Когда война охватывает такое обширное пространство, как в 1866 и 1870–1971 гг., является безусловно необходимым, чтобы ставка по возможности находилась в центре событий, т. е. там, где можно наиболее широко использовать новейшие средства связи для общего руководства. С другой стороны, необходимо, чтобы ставка появилась в нужный момент при главной массе оперирующих армий, чтобы оттуда руководить и наблюдать за операциями. Промедление Ставки в Берлине до 2 июля 1865 г. часто подвергалось нападкам. Однако, приняв во внимание крайне важные события, разыгравшиеся в эти дни в Ганновере, по отношению к которым требовалось вмешательство различного рода со стороны Берлина, мы должны признать местопребывание выбранным безусловно правильно. Телеграф с театра военных действий может и отказать, что неоднократно случалось в прошлом, и в будущем, может быть, будет иметь место еще чаще.
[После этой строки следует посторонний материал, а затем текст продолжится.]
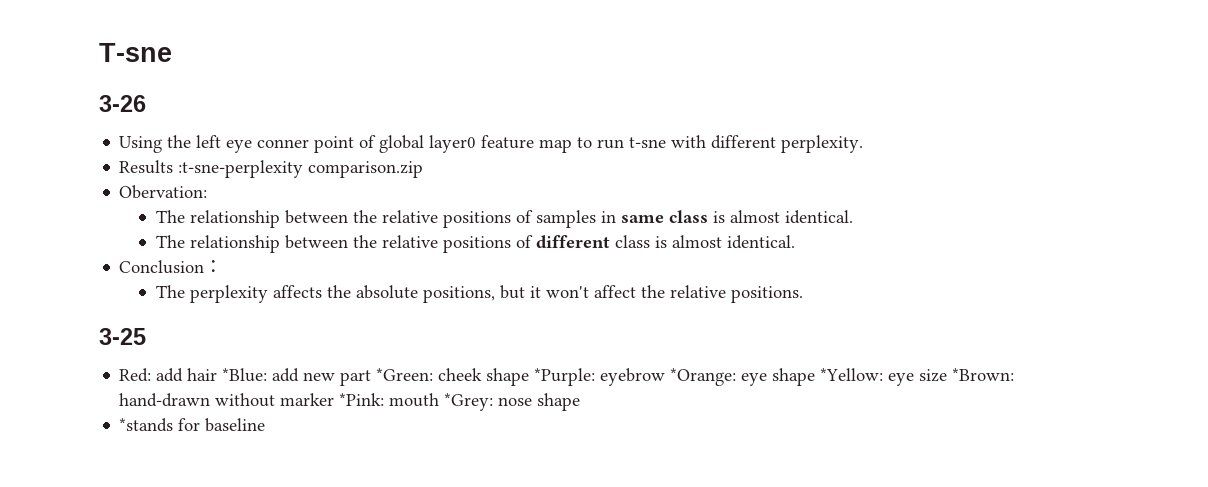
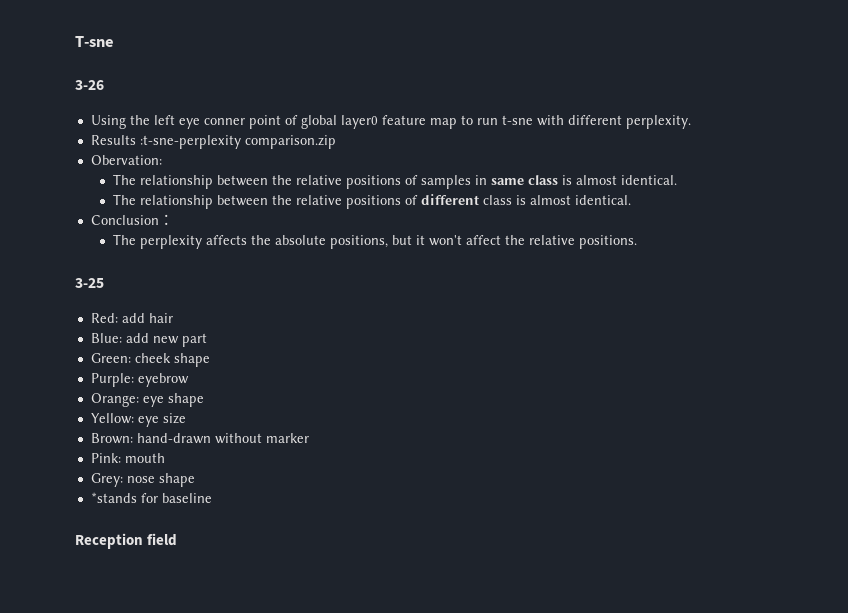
[222,368,268,382] *Blue: -> [90,333,122,343] // Blue:
[376,368,434,381] *Green: -> [90,353,131,363] // Green:
[534,368,596,386] *Purple: -> [90,373,134,387] // Purple:
[670,368,737,386] *Orange: -> [90,393,139,407] // Orange:
[820,368,884,381] *Yellow: -> [90,413,134,424] // Yellow:
[952,368,1015,381] *Brown: -> [90,433,133,444] // Brown:
[339,393,385,406] *Pink: -> [90,453,121,463] // Pink:
[444,393,494,411] *Grey: -> [90,473,123,487] // Grey:
(266, 425) none -> [75,533,178,549] // Reception field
Люди невоенные составили себе в высшей степени примечательное представление о будущем полководце, как последний, сидя у себя в кабинете за столом, будет по телеграфу и телефону руководить передвижениями войск по твердо установленным правилам; как, будучи удален от сутолоки войны, он сохранит спокойствие и ясность мышления и естественно прекрасно выполнит свои функции [162] . Но при этом забывают, что личность главнокомандующего должна оказывать столь же благоприятное воздействие на войска, как и личность самого младшего командира, и что в решительные дни нельзя будет ни за что отказаться от его личного присутствия и личного осведомления на месте. В 1866 г. верный момент для отъезда Вильгельма был выбран с тактом, достойным удивления. Так же было в 1870 г.; и во всех больших сражениях, в которых участвовало свыше одной армии, Вильгельм принимал на себя высшее командование.
Я не хочу здесь входить в подробности и разбирать, например, вопрос, не следовало ли в дни от 16 до 18 августа выдвинуть ставку более к северу, или не должна была она 17 августа бивакировать на поле сражения под Вионвилем. Во всяком случае, по-видимому, выгоднее выдвигать важность предстоящего тактического решения преимущественно перед всеми прочими соображениями; выбор места пребывания верховного вождя должен по возможности облегчать ему личное осведомление, быстрейшее поступление донесений и непосредственную передачу приказов. Следовательно, в подобные моменты ставка не должна помещаться слишком глубоко в тылу [163] .
В этом отношении Версаль имел все данные для расположения в нем ставки. Из этого центрального пункта направлялось руководство войной в целом и велось наблюдение за стратегией командования армиями, действовавшими на различных театрах военных действий.
Пока здесь велась наступательная операция – осада Парижа, ее прикрытие обусловливало переход к стратегической обороне; однако последняя велась не тактически оборонительными действиями, а путем крупных наступательных ударов (Орлеан, Ле-Ман, Амьен, Галлю, Сен-Кантен). Мы не учитываем при этом Юго-Восточного театра военных действий, так как там преследовались особые цели.